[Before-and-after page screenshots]
◆ ◆ ◆ ◆ ◆ ◆ ◆
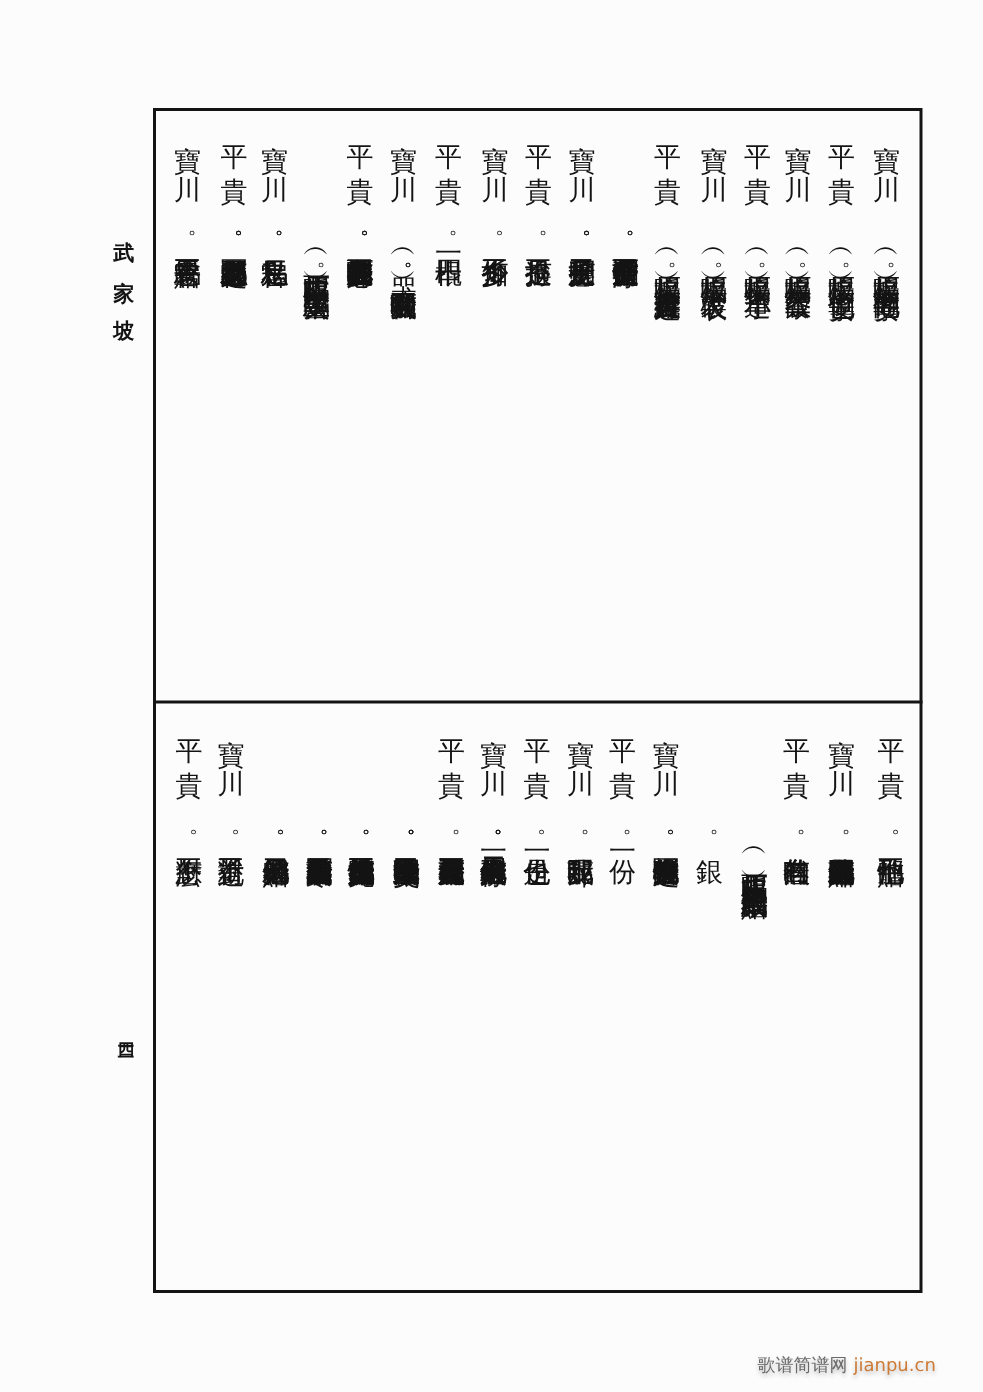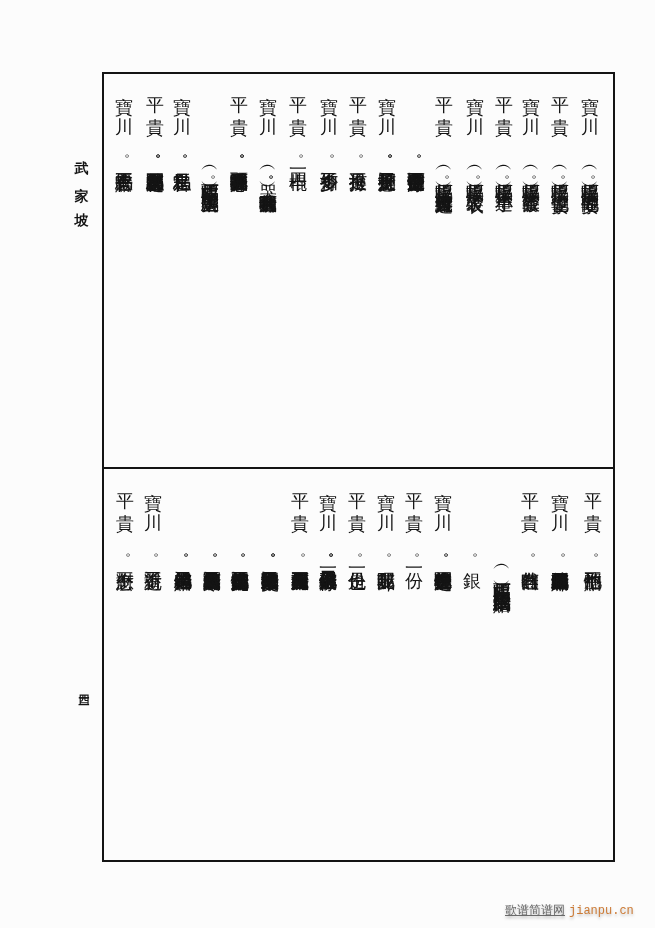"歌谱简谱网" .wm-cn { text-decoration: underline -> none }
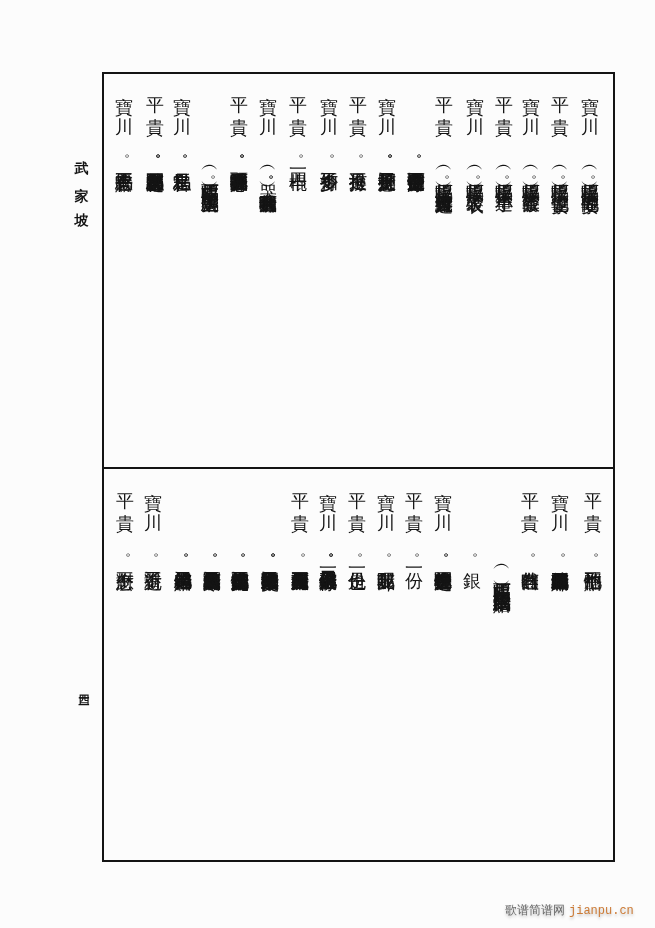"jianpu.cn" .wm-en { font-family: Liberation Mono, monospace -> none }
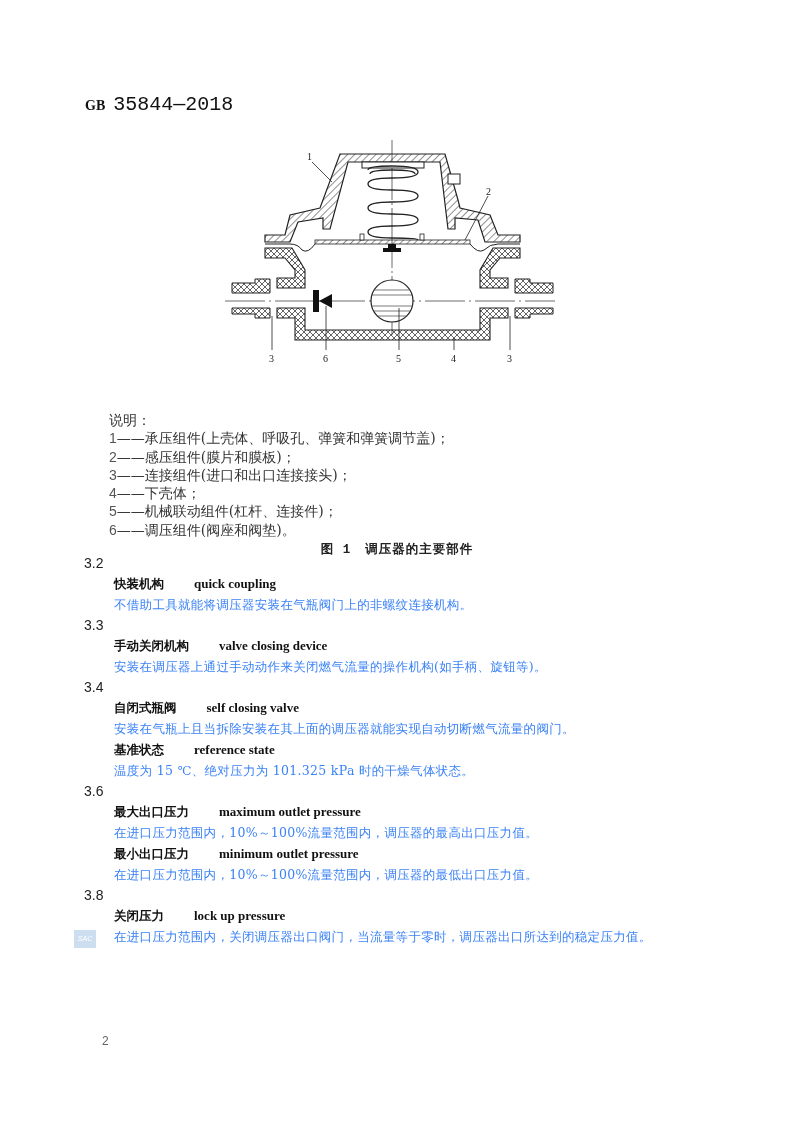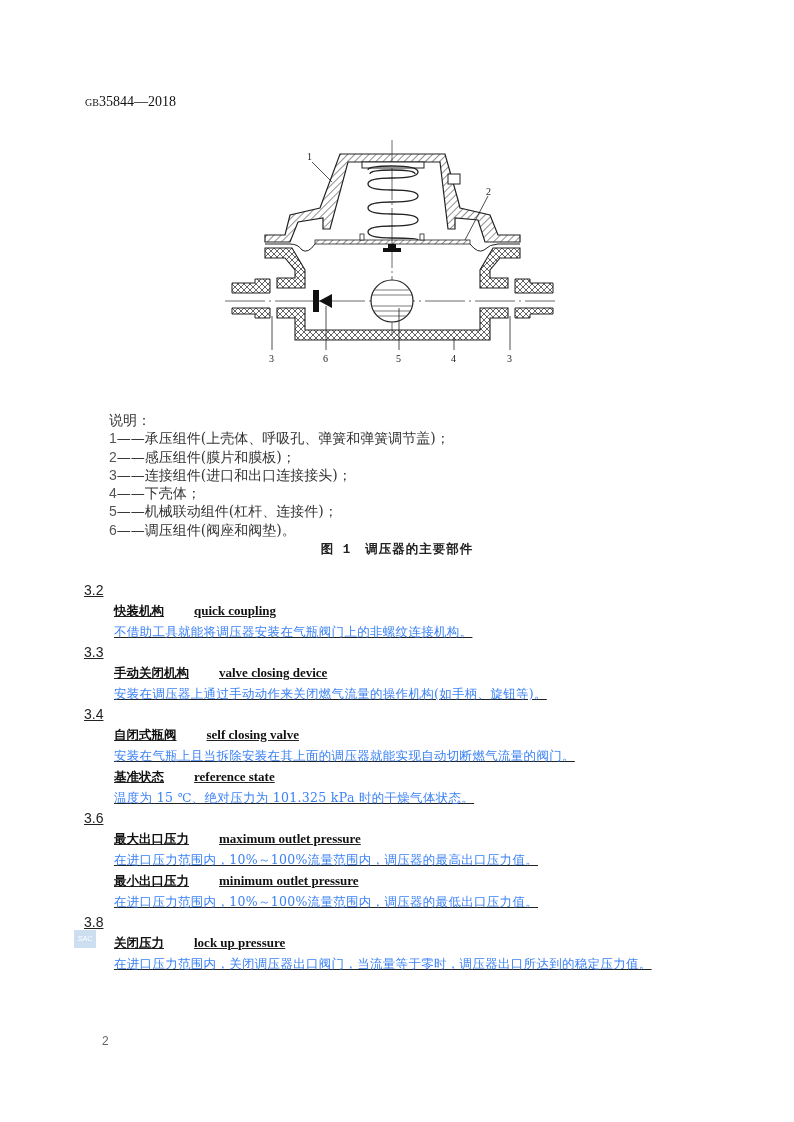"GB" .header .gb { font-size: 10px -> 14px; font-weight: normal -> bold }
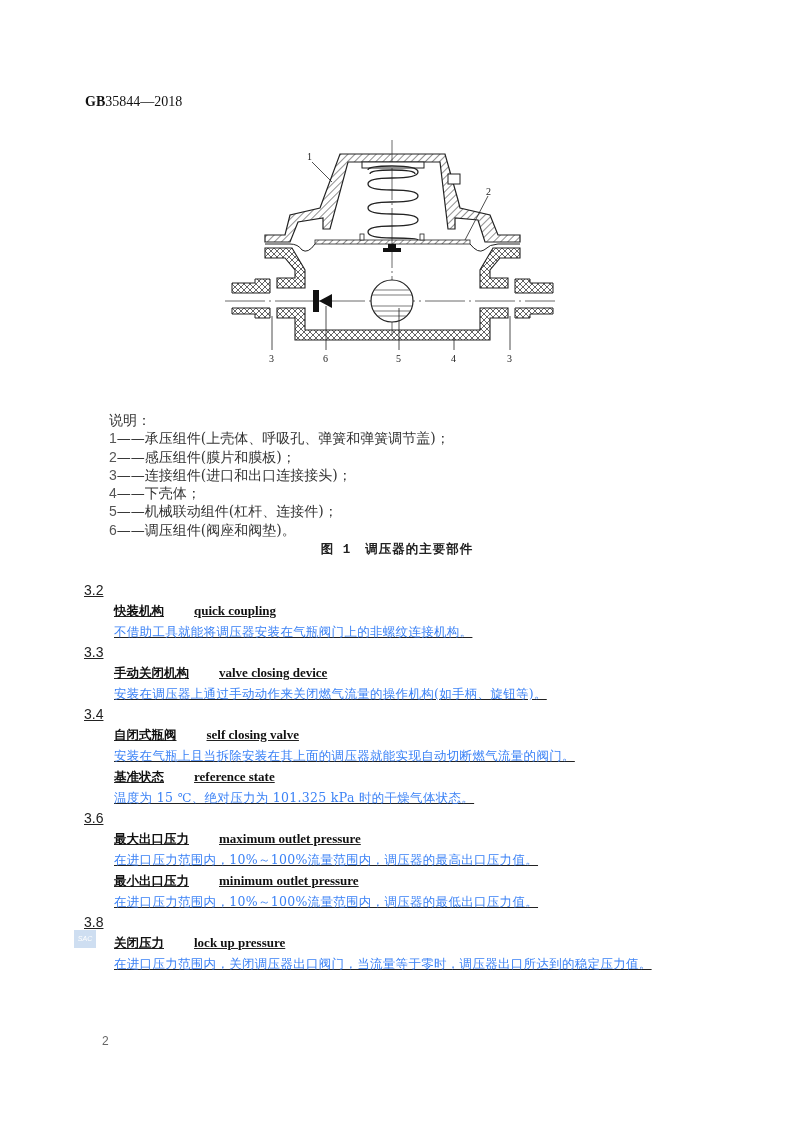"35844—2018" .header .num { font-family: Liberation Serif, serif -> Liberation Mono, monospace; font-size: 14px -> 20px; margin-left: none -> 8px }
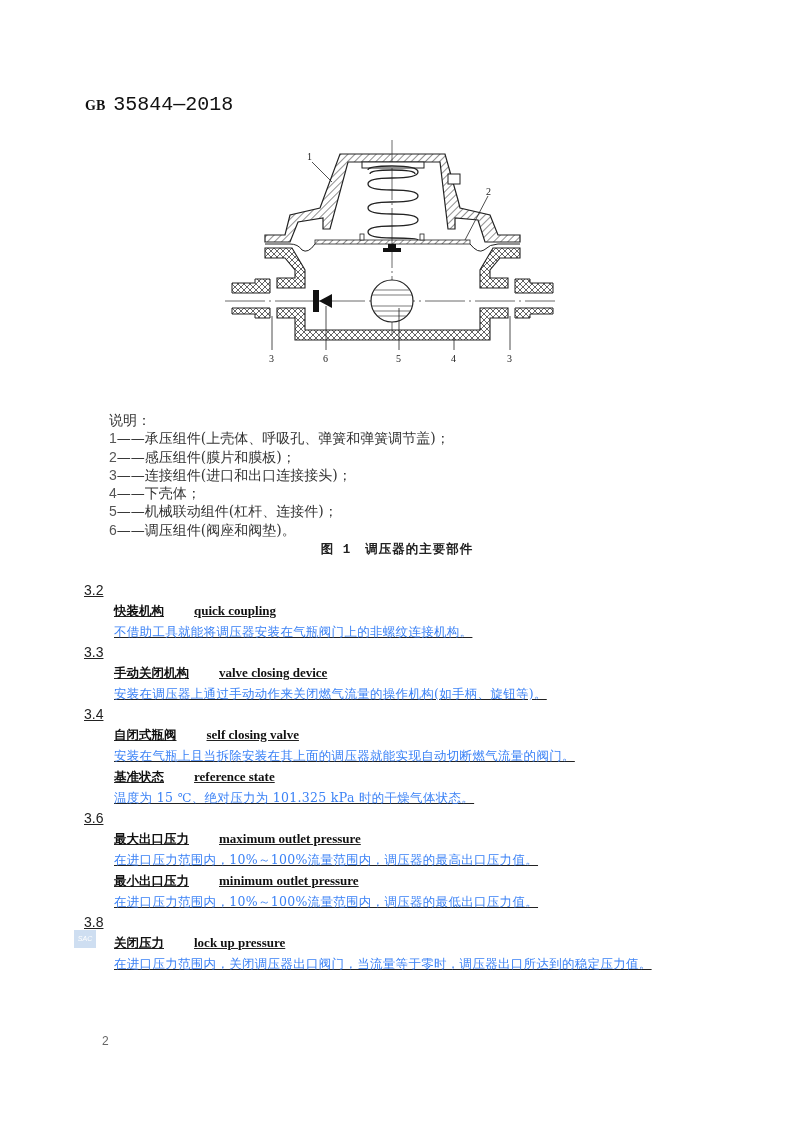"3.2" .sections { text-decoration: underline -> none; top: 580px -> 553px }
◆ ◆ ◆ ◆ ◆ ◆ ◆
• PROMPT
The answer must be an exact copy of the records, with no pictures in it.

• RESPONSE TO THIS EXERCISE
"歌谱简谱网" .wm-cn { text-decoration: underline -> none }
"jianpu.cn" .wm-en { font-family: Liberation Mono, monospace -> none }
"GB" .header .gb { font-size: 10px -> 14px; font-weight: normal -> bold }
"35844—2018" .header .num { font-family: Liberation Serif, serif -> Liberation Mono, monospace; font-size: 14px -> 20px; margin-left: none -> 8px }
"3.2" .sections { text-decoration: underline -> none; top: 580px -> 553px }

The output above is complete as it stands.